🤖 AI Summary
In software requirements engineering, ambiguity in natural-language requirements impedes automatic conflict detection; existing approaches suffer from poor generalizability and heavy reliance on handcrafted rules. This paper proposes a two-stage automated conflict detection framework: first, candidate conflicting requirement pairs are retrieved using sentence embeddings (BERT or Doc2Vec) and cosine similarity; second, a supervised semantic similarity model precisely classifies true conflicts. To our knowledge, this is the first work to introduce supervised semantic matching for requirement conflict detection. We further propose UnSupCDA, an unsupervised variant enabling zero-shot deployment in label-scarce scenarios.
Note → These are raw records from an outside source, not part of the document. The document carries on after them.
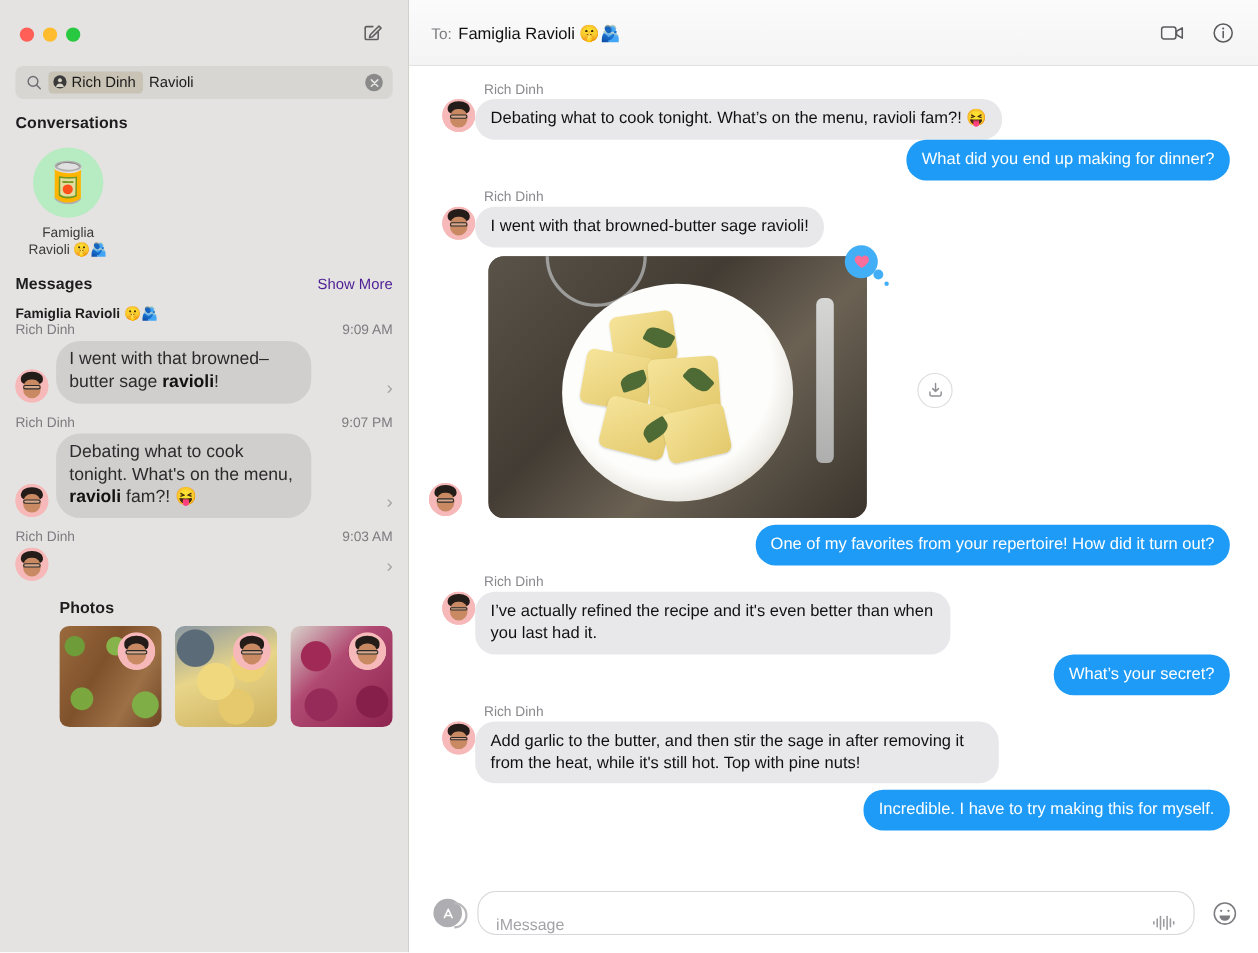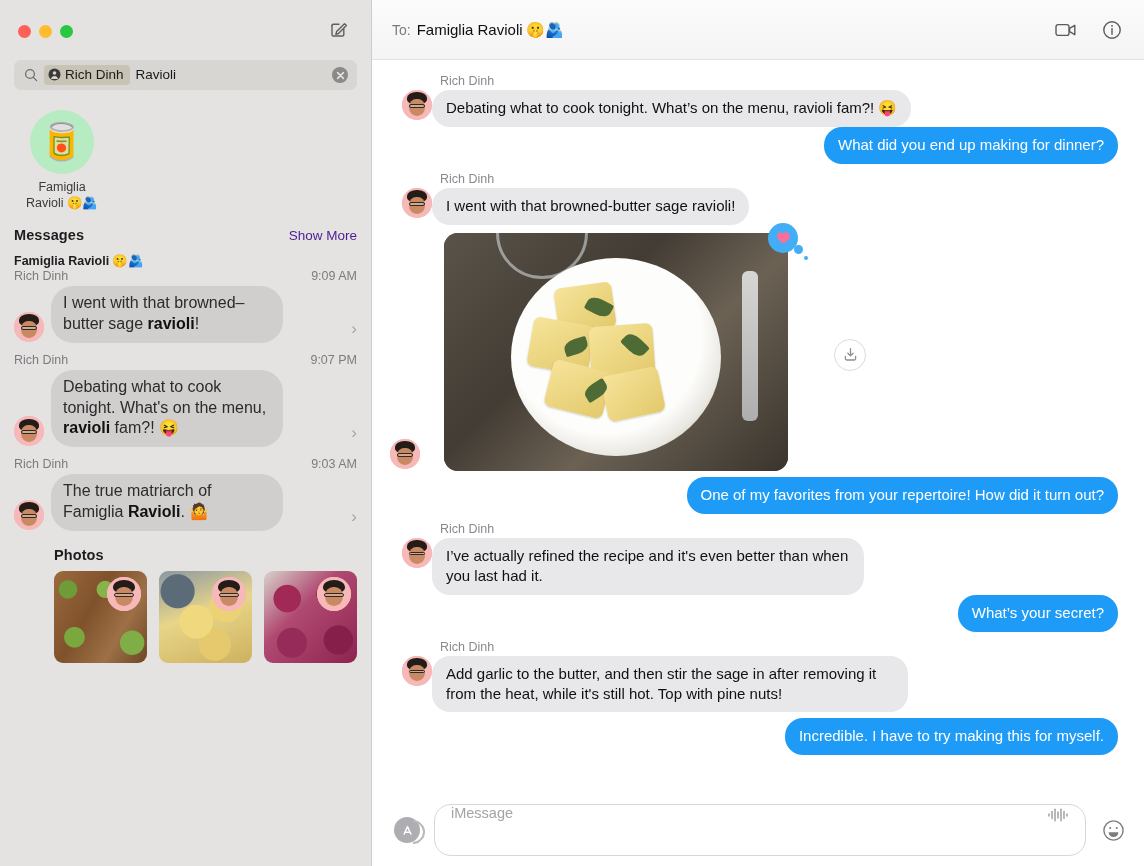--- a/index.html
+++ b/index.html
@@ -284,23 +284,23 @@
     display:flex; align-items:center; justify-content:center;
     cursor: pointer; flex: 0 0 26px;
   }
   .appstore-btn::after{
     content:''; position:absolute; right:-5px; top:3px;
     width:20px;height:20px;border-radius:50%;
     border:2px solid #b9b9bd; border-left-color: transparent; border-top-color:transparent;
     transform: rotate(-45deg);
   }
   .input-field {
-    flex: 1 1 auto; height: 52px;
+    flex: 1 1 auto; height: 40px;
     border: 1px solid #d7d7da; border-radius: 17px;
-    display: flex; align-items: flex-start;
+    display: flex; align-items: flex-end;
     padding: 0 14px 0 16px;
     background: #fff;
   }
   .input-placeholder {
     flex: 1 1 auto;
     font-size: 14.5px; color: #a3a3a8;
   }
   .audio-icon { width: 26px; height: 20px; display:flex; align-items:center; justify-content:center; cursor:pointer;}
   .emoji-btn {
     width: 26px; height: 26px; flex: 0 0 26px;
@@ -406,20 +406,21 @@
         <span class="search-clear">
           <svg width="9" height="9" viewBox="0 0 9 9">
             <path d="M1.6 1.6l5.8 5.8M7.4 1.6l-5.8 5.8" stroke="#e4e3e1" stroke-width="1.5" stroke-linecap="round"></path>
           </svg>
         </span>
       </div>
     </div>
 
     <div class="sidebar-scroll">
 
+      <div class="section-title">Conversations</div>
       <div class="conversations">
         <div class="conv-item">
           <div class="conv-avatar">
             <span>🥫</span>
           </div>
           <div class="conv-label">
             <div>Famiglia</div>
             <div>Ravioli 🤫🫂</div>
           </div>
         </div>
@@ -474,21 +475,20 @@
             <span>9:03 AM</span>
           </div>
           <div class="msg-row">
             <div class="msg-avatar">
               <div class="memoji">
                   <div class="hair"></div>
                   <div class="face"></div>
                   <div class="glasses"></div>
                 </div>
             </div>
-            <div class="msg-bubble"><span>The true matriarch of Famiglia </span><b>Ravioli</b><span>. 🤷 </span></div>
             <div class="chev">›</div>
           </div>
         </div>
       </div>
 
       <div class="photos-sec">
         <div class="section-title">Photos</div>
         <div class="photo-row">
           <div class="photo-thumb">
             <div class="food-a"></div>

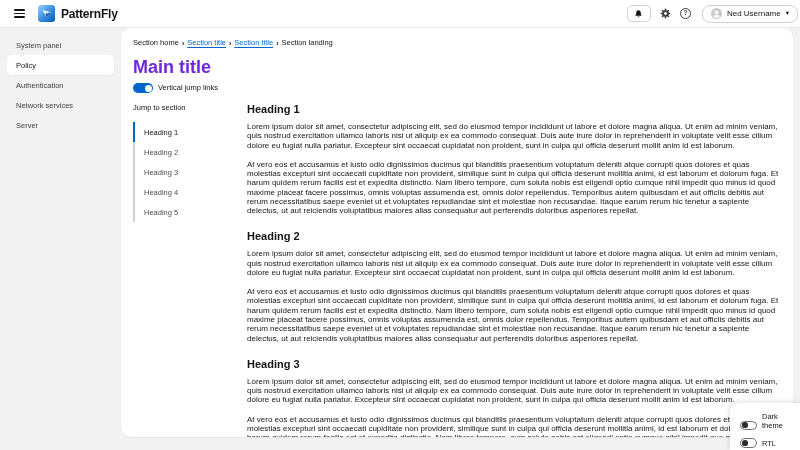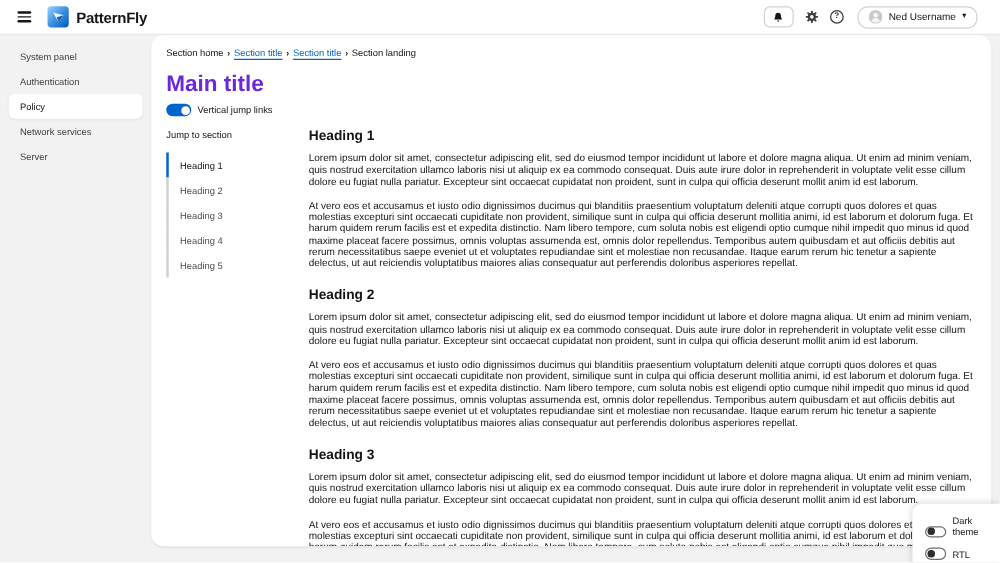--- a/index.html
+++ b/index.html
@@ -5,21 +5,21 @@
   html,body{margin:0;padding:0}
   body{
     width:800px;height:450px;overflow:hidden;position:relative;
     background:#f2f2f2;color:#151515;
     font-family:"Liberation Sans",sans-serif;
     -webkit-font-smoothing:antialiased;
   }
   
   .masthead{
     height:28px;background:#ffffff;border-bottom:1px solid #e8e8e8;
-    display:flex;align-items:center;padding:0 18px 0 12px;box-sizing:border-box;
+    display:flex;align-items:center;padding:0 2px 0 12px;box-sizing:border-box;
   }
   .hamburger{background:none;border:none;padding:2px;margin-right:11px;cursor:pointer;
     display:flex;flex-direction:column;gap:2.2px}
   .hamburger .bar{width:11px;height:1.6px;background:#151515;border-radius:1px}
   .brand{display:flex;align-items:center;gap:6px;cursor:pointer}
   .logo-mark{width:17px;height:17px;border-radius:3px;flex:0 0 17px;
     background:linear-gradient(135deg,#9bd4ff 0%,#3a8ee0 52%,#0059b8 100%);
     display:flex;align-items:center;justify-content:center}
   .brand-text{font-weight:800;font-size:12px;letter-spacing:-.2px;color:#151515}
   .masthead-actions{margin-left:auto;display:flex;align-items:center;gap:9px}
@@ -122,22 +122,22 @@
         </svg>
         <span>Ned Username</span>
         <span class="caret">▾</span>
       </button>
     </div>
   </header>
 
   <div class="page-body">
     <nav class="sidebar">
       <div class="nav-item">System panel</div>
+      <div class="nav-item active">Policy</div>
       <div class="nav-item">Authentication</div>
-      <div class="nav-item active">Policy</div>
       <div class="nav-item">Network services</div>
       <div class="nav-item">Server</div>
     </nav>
 
     <main class="content-card">
       <nav class="breadcrumb">
         <span class="crumb">Section home</span>
         <span class="crumb-sep">›</span>
         <a class="crumb link">Section title</a>
         <span class="crumb-sep">›</span>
Extensive experiments across five domain-specific software requirements specification (SRS) datasets demonstrate that our method significantly outperforms keyword- and rule-based baselines, achieving high accuracy and strong cross-domain generalizability.
📝 Abstract
In the realm of software development, the clarity, completeness, and comprehensiveness of requirements significantly impact the success of software systems. The Software Requirement Specification (SRS) document, a cornerstone of the software development life cycle, delineates both functional and nonfunctional requirements, playing a pivotal role in ensuring the quality and timely delivery of software projects. However, the inherent natural language representation of these requirements poses challenges, leading to potential misinterpretations and conflicts. This study addresses the need for conflict identification within requirements by delving into their semantic compositions and contextual meanings. Our research introduces an automated supervised conflict detection method known as the Supervised Semantic Similarity-based Conflict Detection Algorithm (S3CDA). This algorithm comprises two phases: identifying conflict candidates through textual similarity and employing semantic analysis to filter these conflicts. The similarity-based conflict detection involves leveraging sentence embeddings and cosine similarity measures to identify pertinent candidate requirements. Additionally, we present an unsupervised conflict detection algorithm, UnSupCDA, combining key components of S3CDA, tailored for unlabeled software requirements. Generalizability of our methods is tested across five SRS documents from diverse domains. Our experimental results demonstrate the efficacy of the proposed conflict detection strategy, achieving high accuracy in automated conflict identification.